* **Data provided**
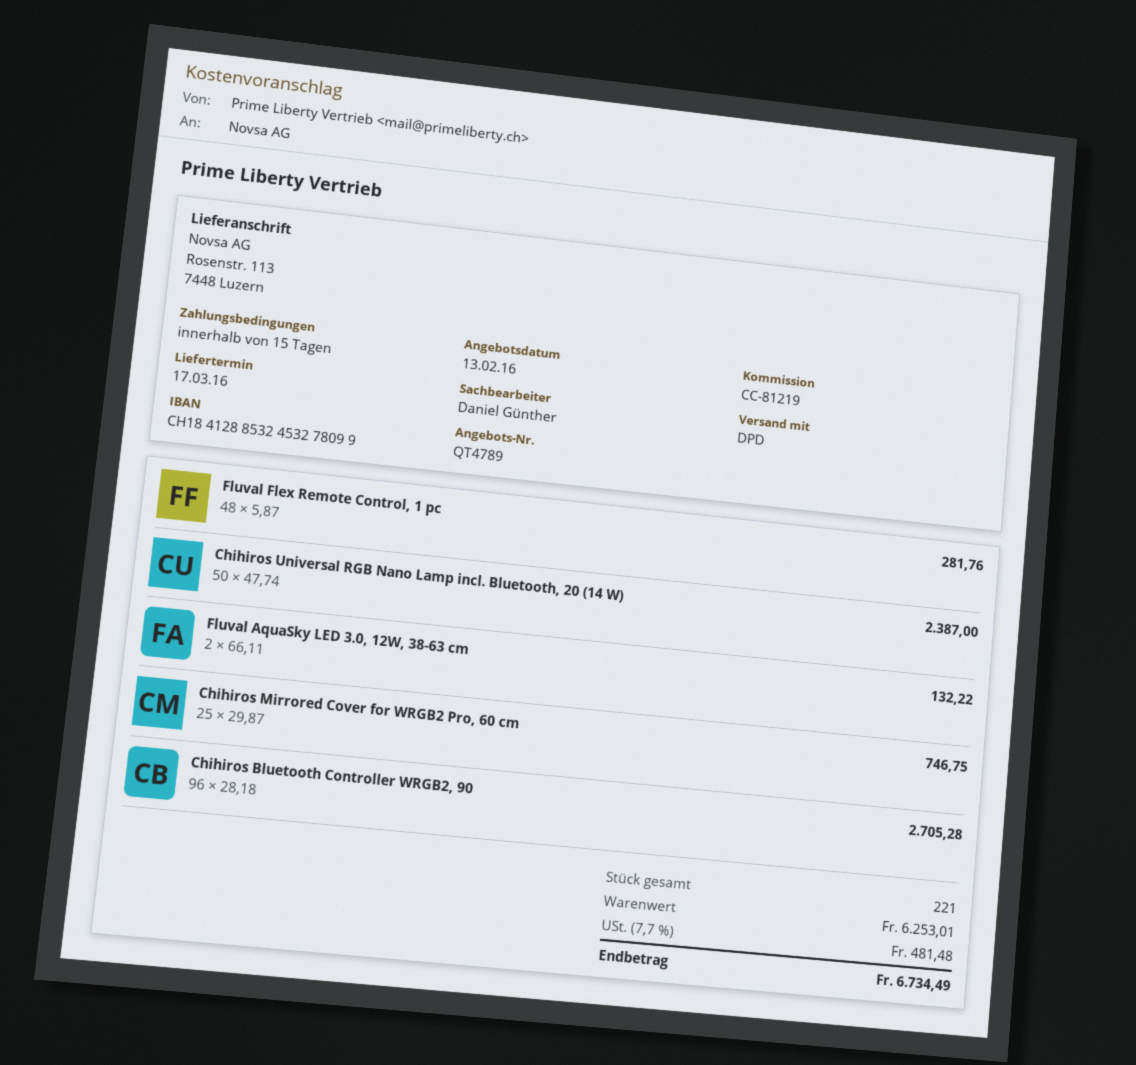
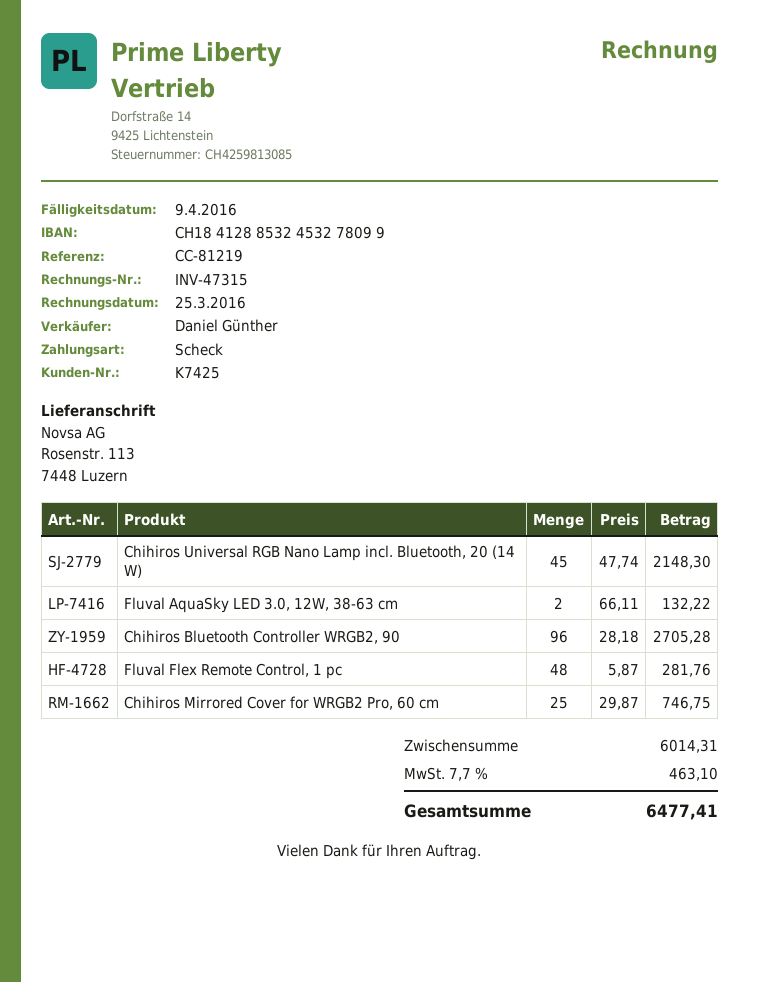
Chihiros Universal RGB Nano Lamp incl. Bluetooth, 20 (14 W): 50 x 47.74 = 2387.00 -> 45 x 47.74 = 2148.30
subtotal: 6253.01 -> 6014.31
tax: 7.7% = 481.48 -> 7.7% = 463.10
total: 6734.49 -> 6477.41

---

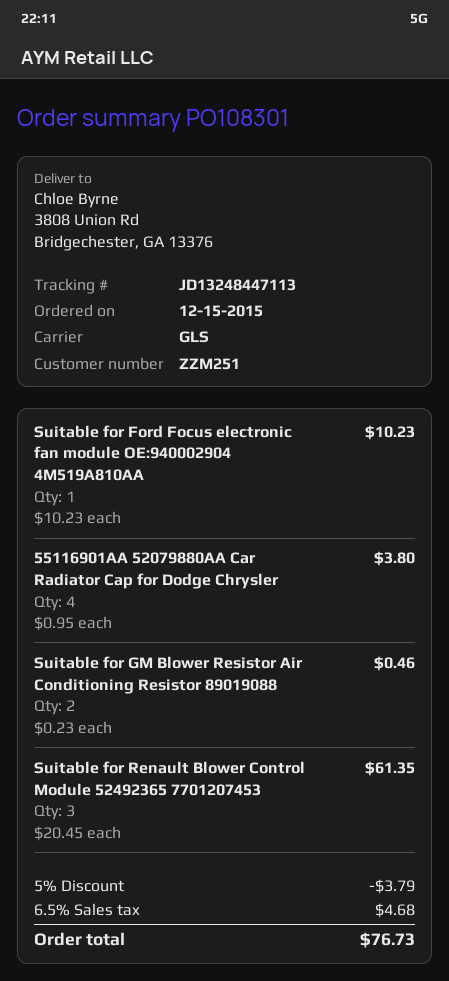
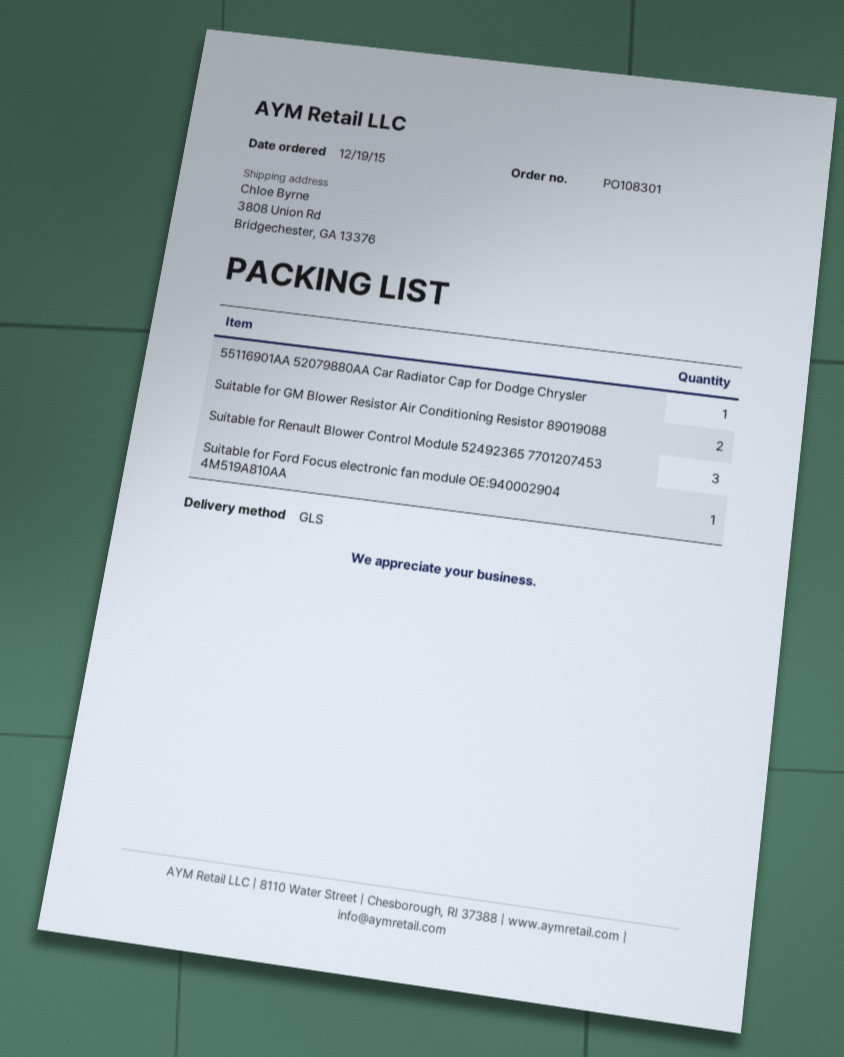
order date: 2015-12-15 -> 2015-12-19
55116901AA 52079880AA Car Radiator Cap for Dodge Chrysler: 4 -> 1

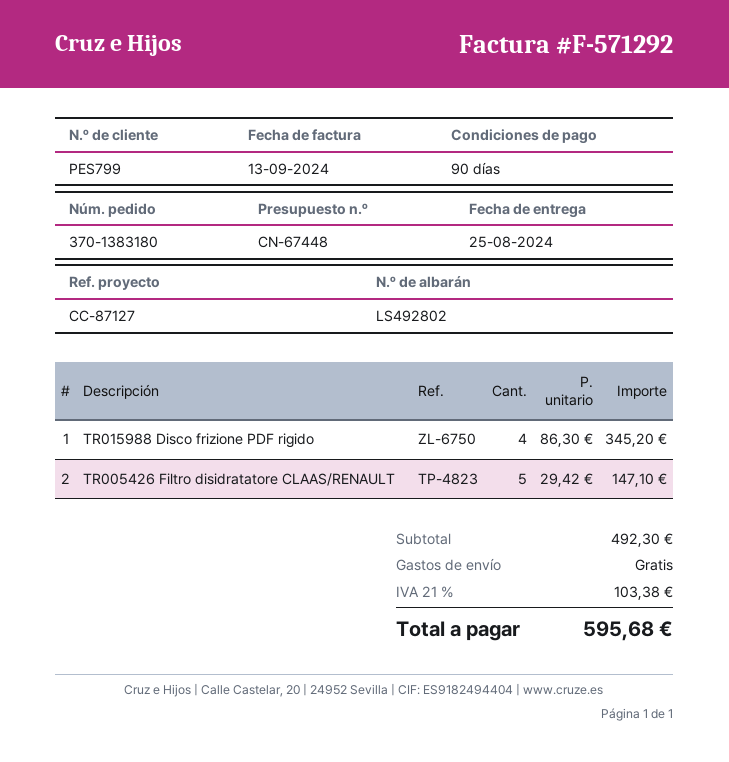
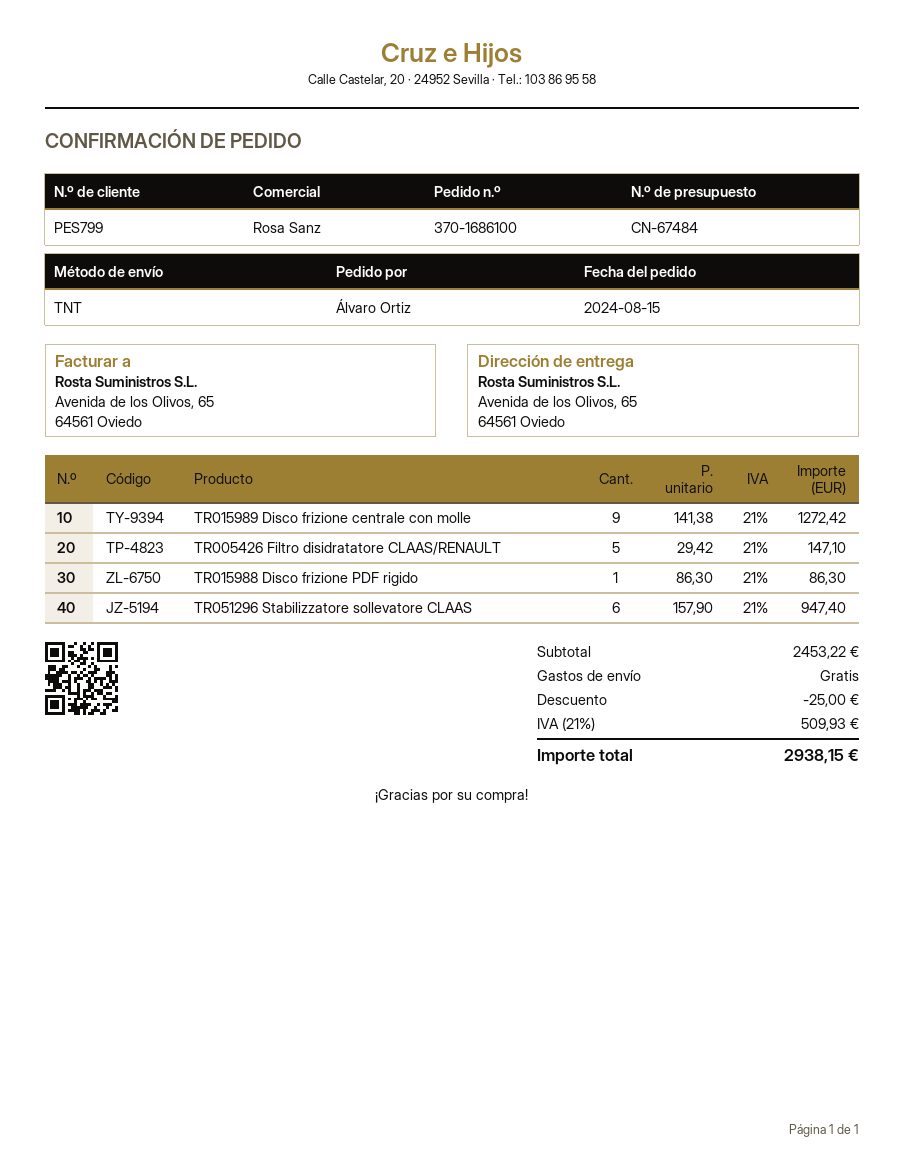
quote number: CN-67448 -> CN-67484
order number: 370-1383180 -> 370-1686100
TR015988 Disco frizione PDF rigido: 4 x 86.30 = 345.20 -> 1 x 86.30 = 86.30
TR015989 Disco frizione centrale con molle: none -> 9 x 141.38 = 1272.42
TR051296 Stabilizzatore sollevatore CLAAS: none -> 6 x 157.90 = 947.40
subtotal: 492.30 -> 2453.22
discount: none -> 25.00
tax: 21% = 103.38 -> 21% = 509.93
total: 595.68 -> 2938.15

--

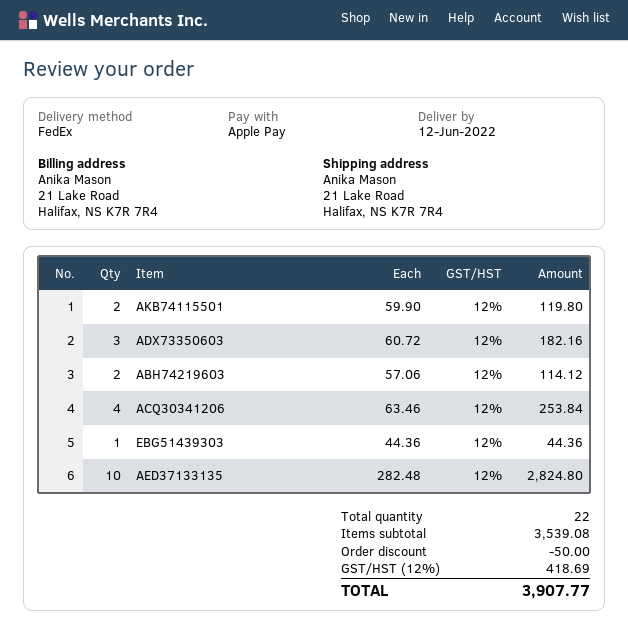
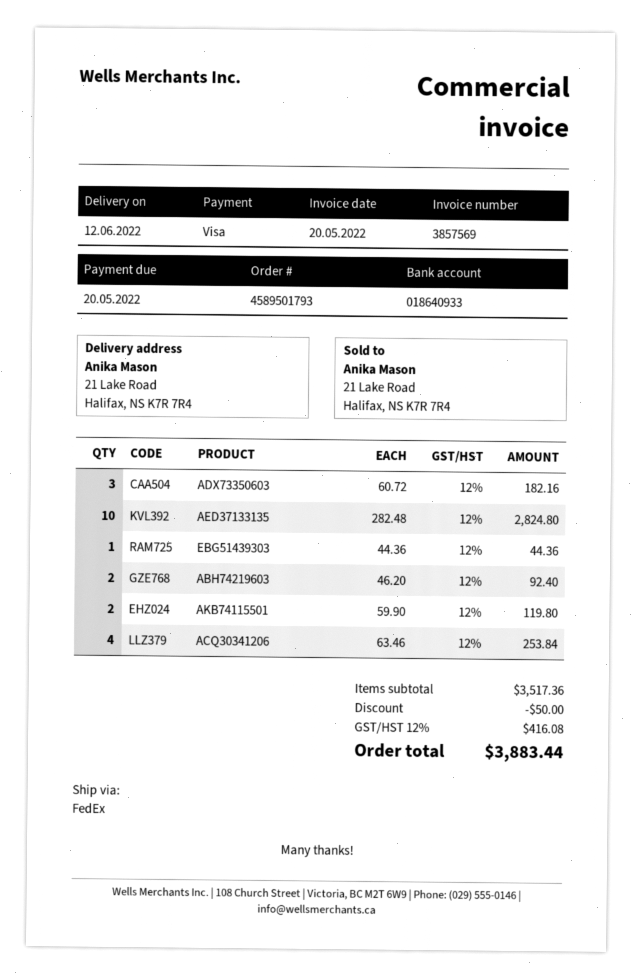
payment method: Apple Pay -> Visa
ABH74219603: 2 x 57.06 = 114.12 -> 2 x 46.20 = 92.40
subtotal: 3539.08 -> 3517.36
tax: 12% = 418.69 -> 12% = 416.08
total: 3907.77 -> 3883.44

* **Required work**
Above are some records; copy exactly the lines from the one with "Chihiros Universal RGB" through the one with "total: 6734.49 -> 6477.41", both included, and no others.

* **Your solution**
Chihiros Universal RGB Nano Lamp incl. Bluetooth, 20 (14 W): 50 x 47.74 = 2387.00 -> 45 x 47.74 = 2148.30
subtotal: 6253.01 -> 6014.31
tax: 7.7% = 481.48 -> 7.7% = 463.10
total: 6734.49 -> 6477.41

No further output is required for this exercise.